Project 4a: MicroCaml Lexer and Parser

Starting from:

$30

# Project 4a: MicroCaml Lexer and Parser

**Even though both parts of this project are due November 27th we strongly suggest you to start early! Project 4b relies on this part of the project working. We recommend completing this portion of the project by November 16th for a comfortable schedule.**

Points: 48 public, 52 semipublic

## Introduction

Over the course of Projects 4a and 4b, you will implement MicroCaml — a *dynamically-typed* version of OCaml with a subset of its features. Because MicroCaml is dynamically typed, it is not type checked at compile time; like Ruby, type checking will take place when the program runs. As part of your implementation of MicroCaml, you will also implement parts of `mutop` (μtop or Microtop), a version of `utop` for MicroCaml.

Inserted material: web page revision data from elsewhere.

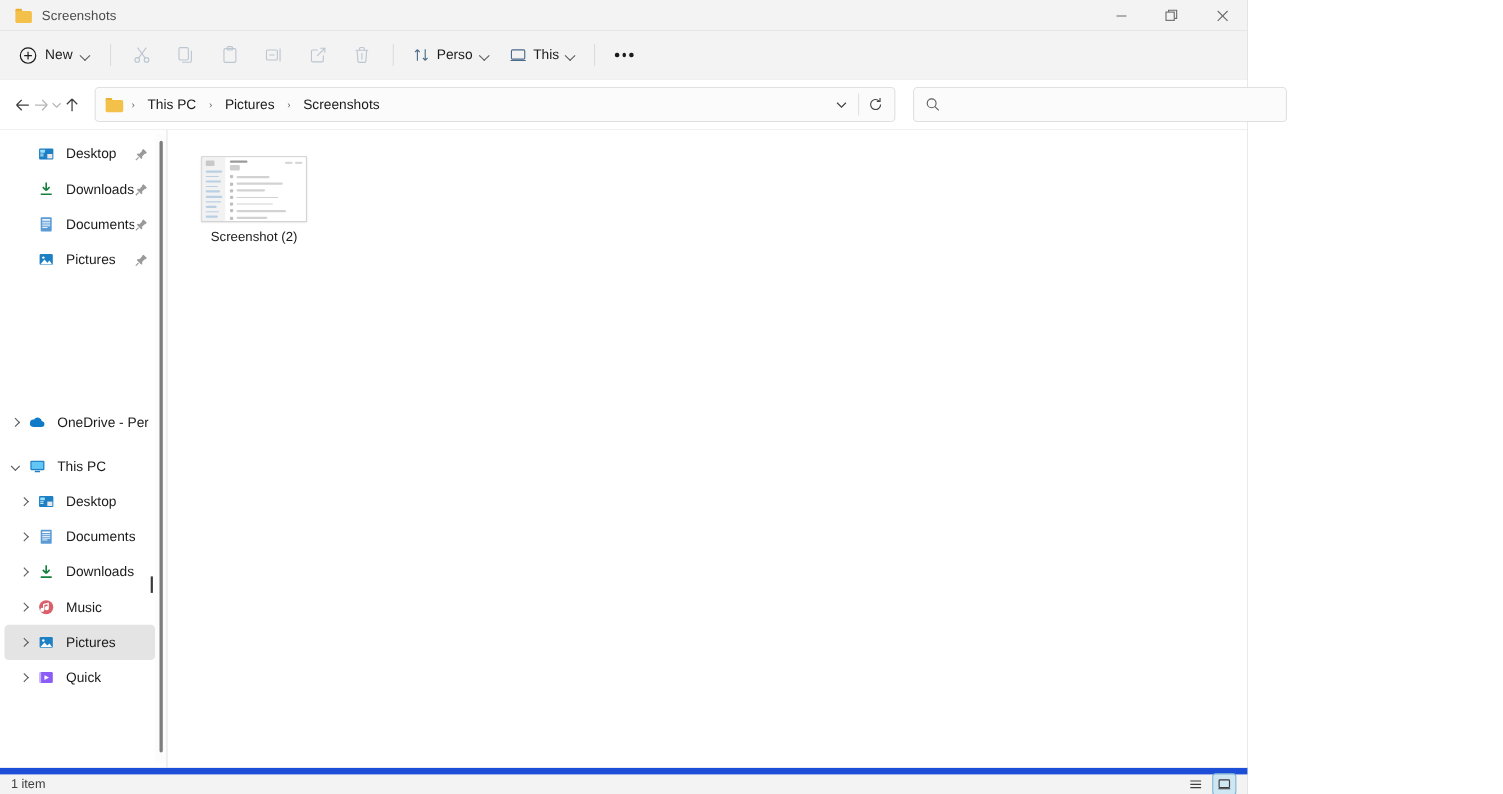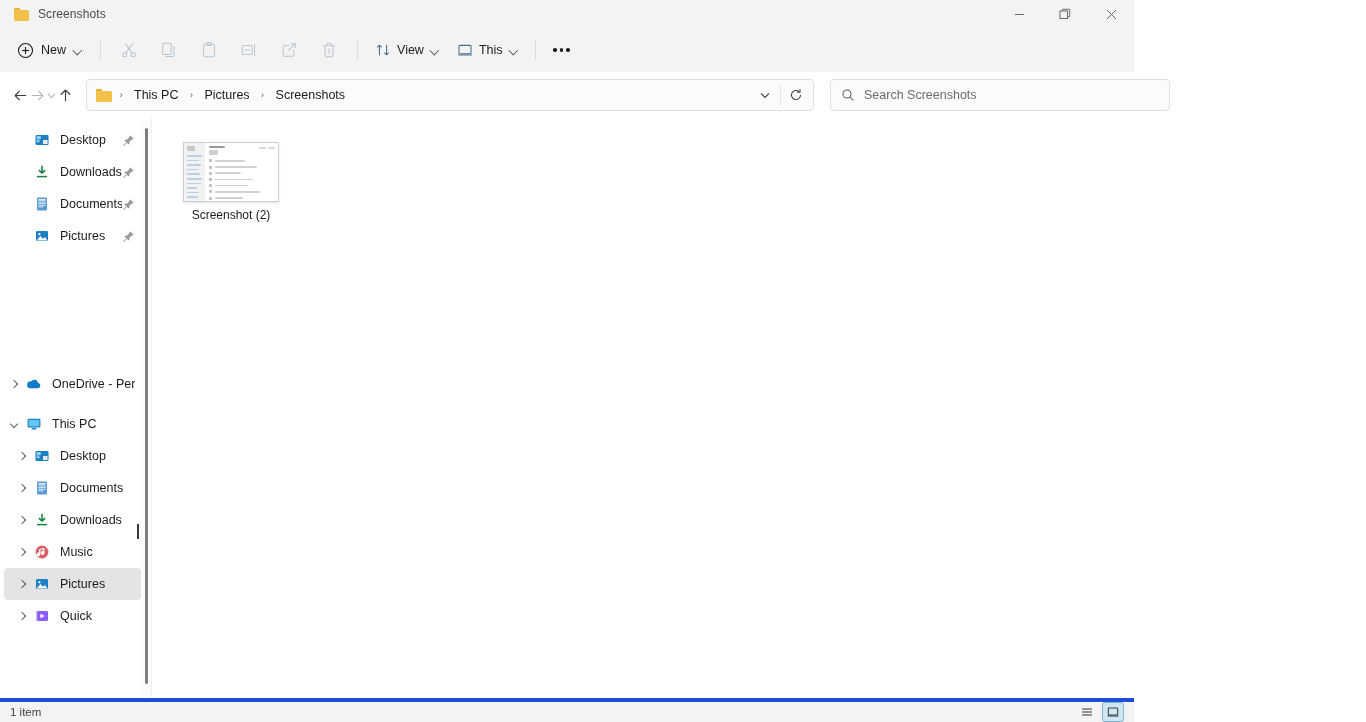"View" span { text: View -> Perso }
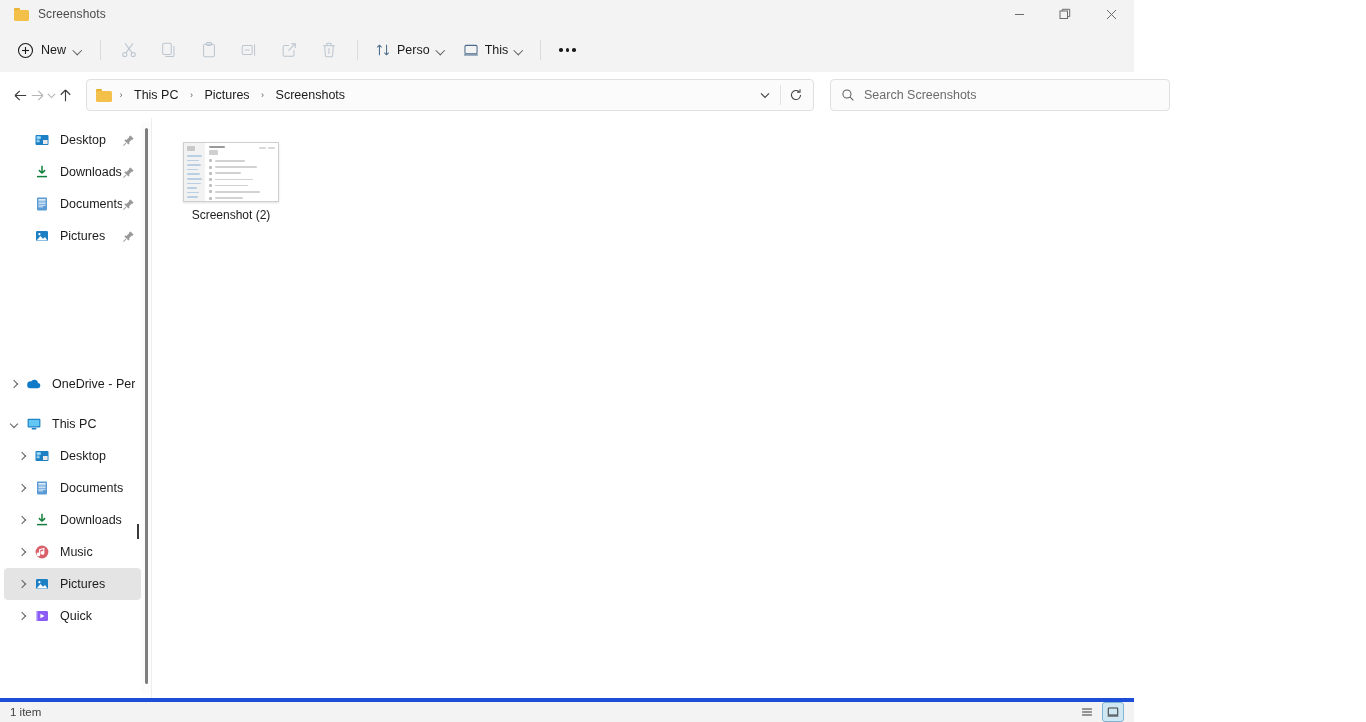"Search Screenshots" input { html: <input> -> none }
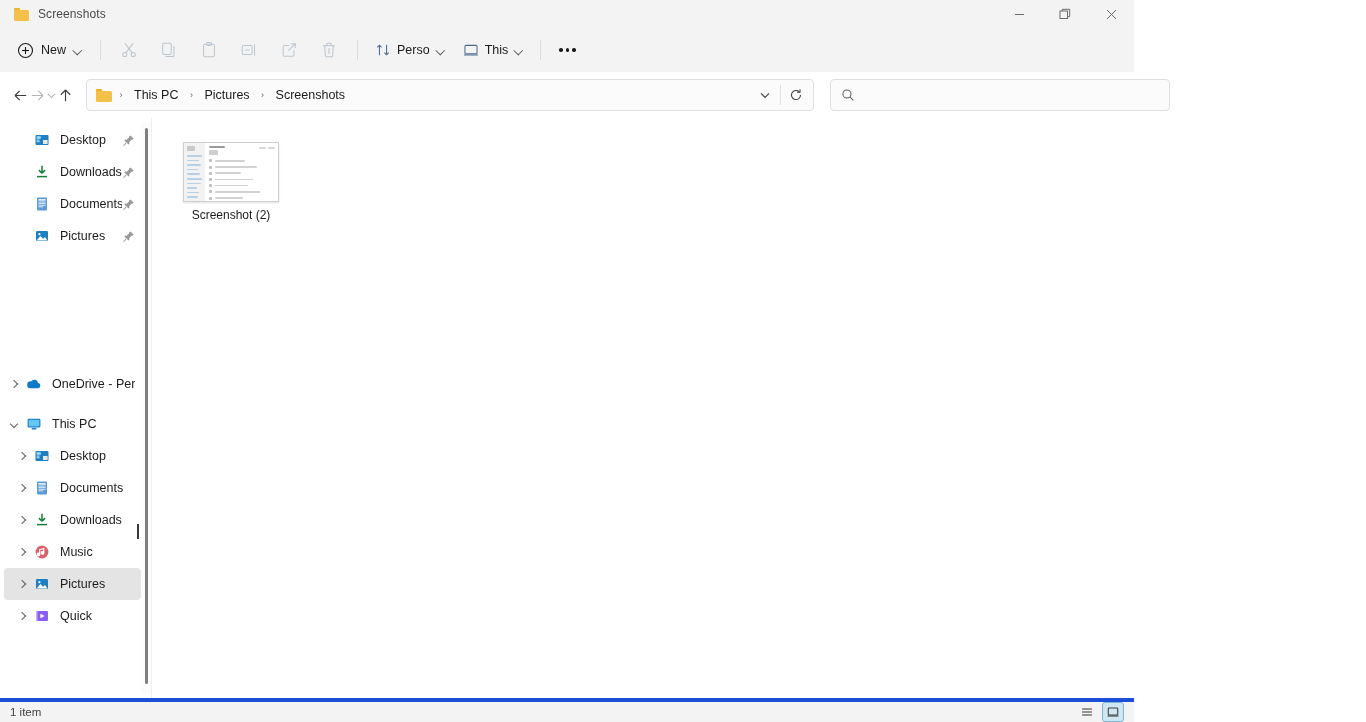"1 item" .statusbar { border-top: 4px solid #1d4ed8 -> 6px solid #1d4ed8 }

In Project 4a, you will implement a lexer and parser for MicroCaml. Your lexer function will convert an input string of MicroCaml into a list of tokens, and your parser function will consume these tokens to produce an abstract symbol tree (AST), either for a MicroCaml expression, or for a `mutop` directive. In Project 4b, you will implement an interpreter to actually execute the produced AST.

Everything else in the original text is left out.